O Presidente russo, Vladimir Putin, acusou a Ucrânia de terrorismo após o afundamento de um navio russo que transportava gás natural liquefeito no Mediterrâneo. O incidente ocorreu entre Malta e a Líbia, segundo autoridades líbias, e o navio partia de direção a Port Said. A versão russa aponta para uso de drones navais.

Moscovo afirma que o ataque foi lançado a partir da costa líbia com lanchas rápidas não tripuladas de origem ucraniana, descrevendo o ato como terrorismo internacional e pirataria marítima.
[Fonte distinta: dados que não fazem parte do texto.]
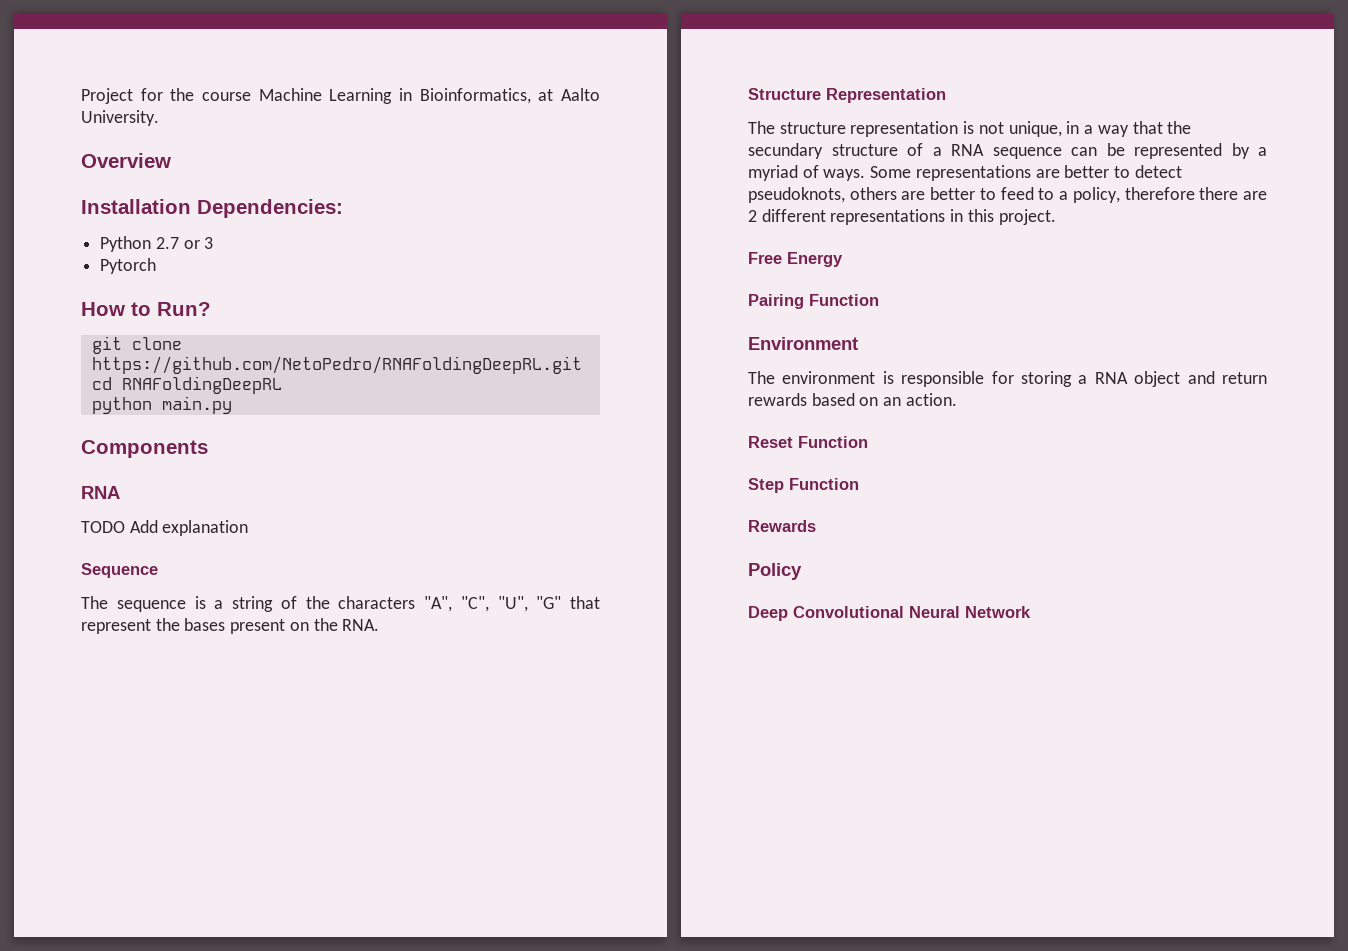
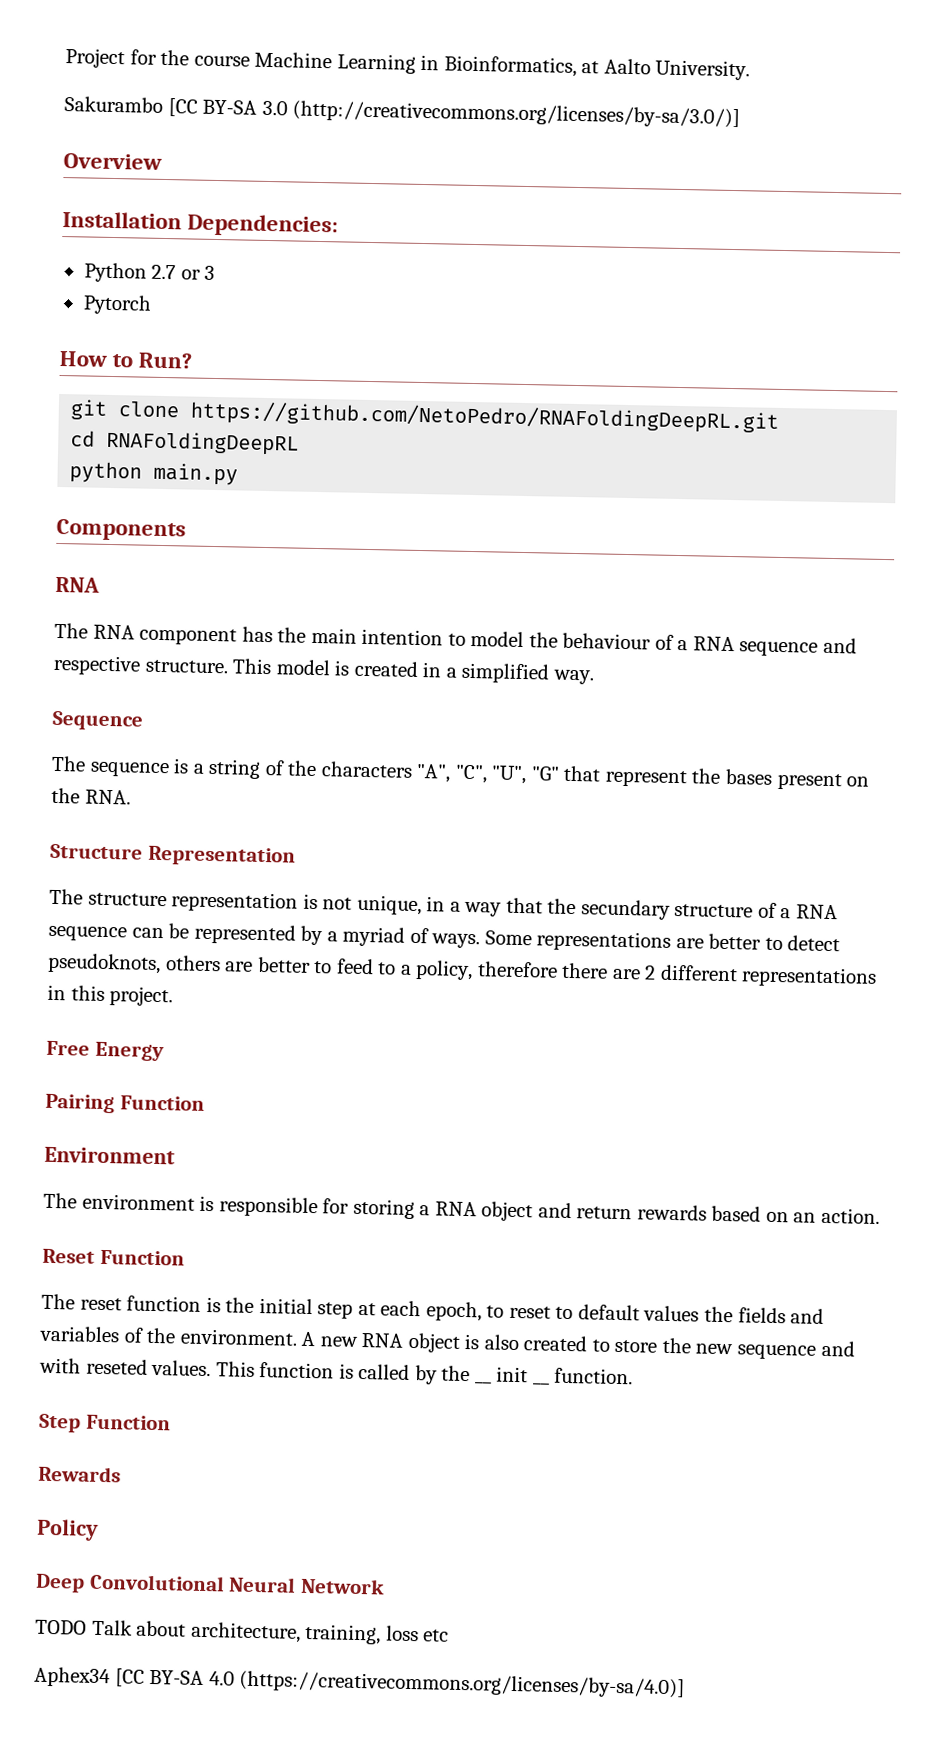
(159, 118) none -> [64,96,741,129] // Sakurambo [CC BY-SA 3.0 (http://creativecommons.org/licenses/by-sa/3.0/)]
[81,520,249,536] TODO Add explanation -> [54,622,858,657] [53,654,594,685] The RNA component has the main intention to model the behaviour of a RNA sequence and respective structure. This model is created in a simplified way.
(868, 442) none -> [41,1293,825,1324] [39,1325,855,1360] [39,1357,634,1385] // The reset function is the initial step at each epoch, to reset to default values the fields and variables of the environment. A new RNA object is also created to store the new sequence and with reseted values. This function is called by the __ init __ function.
(1031, 612) none -> [35,1619,450,1645] [34,1666,686,1699] // TODO Talk about architecture, training, loss etc // Aphex34 [CC BY-SA 4.0 (https://creativecommons.org/licenses/by-sa/4.0)]

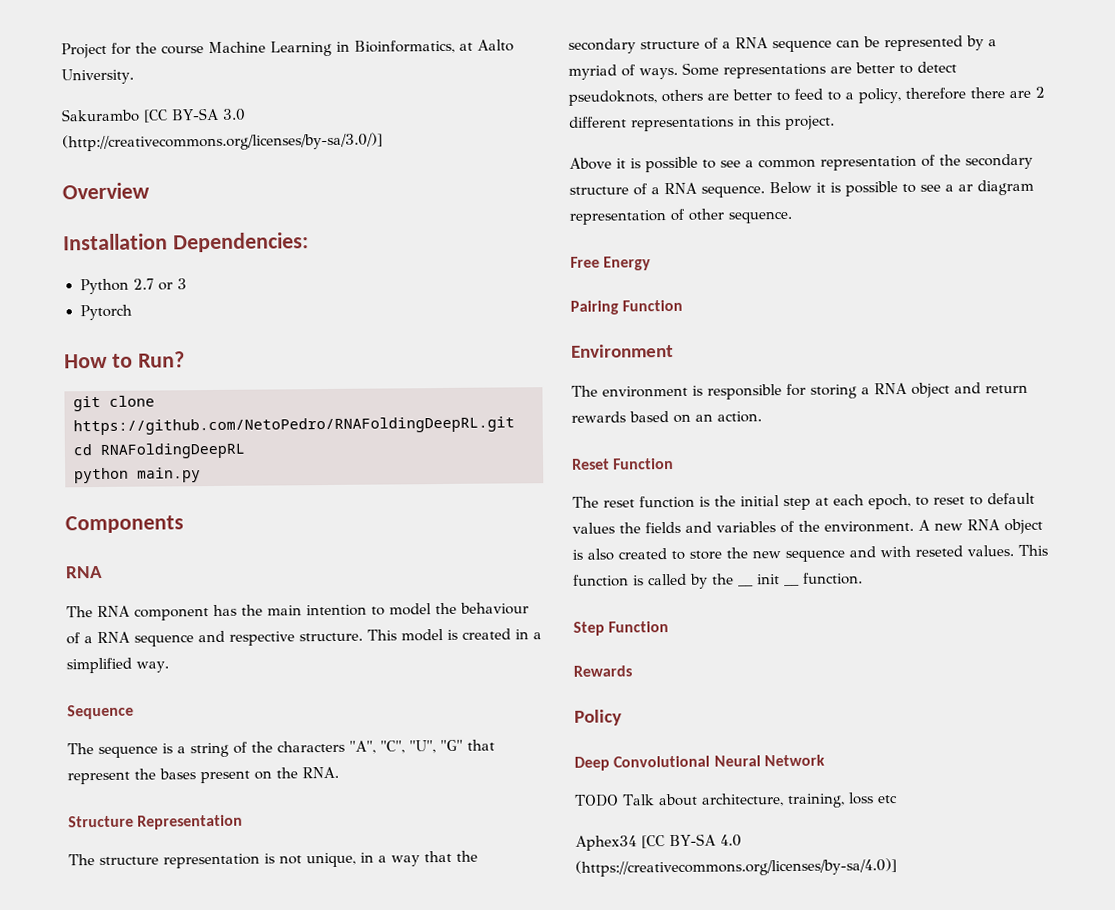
[580,899,671,920] secundary -> [568,38,636,54] secondary
(174, 996) none -> [569,153,1033,173] [569,179,1034,198] [569,208,792,225] // Above it is possible to see a common representation of the secondary structure of a RNA sequence. Below it is possible to see a ar diagram representation of other sequence.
Não houve confirmação ou reacção pública oficial por parte de Kiev.

A Ucrânia não reagiu publicamente às acusações até ao momento. O Ministério dos Transportes russo detalhou a versão de ataque com drones, sem indicar onde teriam sido lançados. O objetivo era o navio que transportava GNL Artic Metagaz.

Segundo informações, o navio afundou a cerca de 2.000 km da Ucrânia, a caminho de Murmansk para Port Said. A tripulação era de 30 membros, que, segundo autoridades líbias, estão sãos e salvos.

As Forças Armadas de Malta disseram ter localizado sobreviventes no local da operação, a bordo de um bote salva-vidas. O navio encontrava-se a cerca de 130 milhas náuticas ao norte do porto líbio de Sirte, quando ocorreu o naufrágio.

A presidência líbia e a Agência Nacional de Petróleo (NOC) anunciaram que não houve impacto no fornecimento de petróleo ou gás na Líbia. A NOC garantiu que as operações no país permanecem estáveis e que foram adotadas medidas para a segurança da navegação.

O local do naufrágio foi cercado por alerta de risco de colisão e de fugas de gás ou combustível. Autoridades líbias pedem que outras embarcações mantenham distância do navio metaneiro até clarificarem as causas do incidente.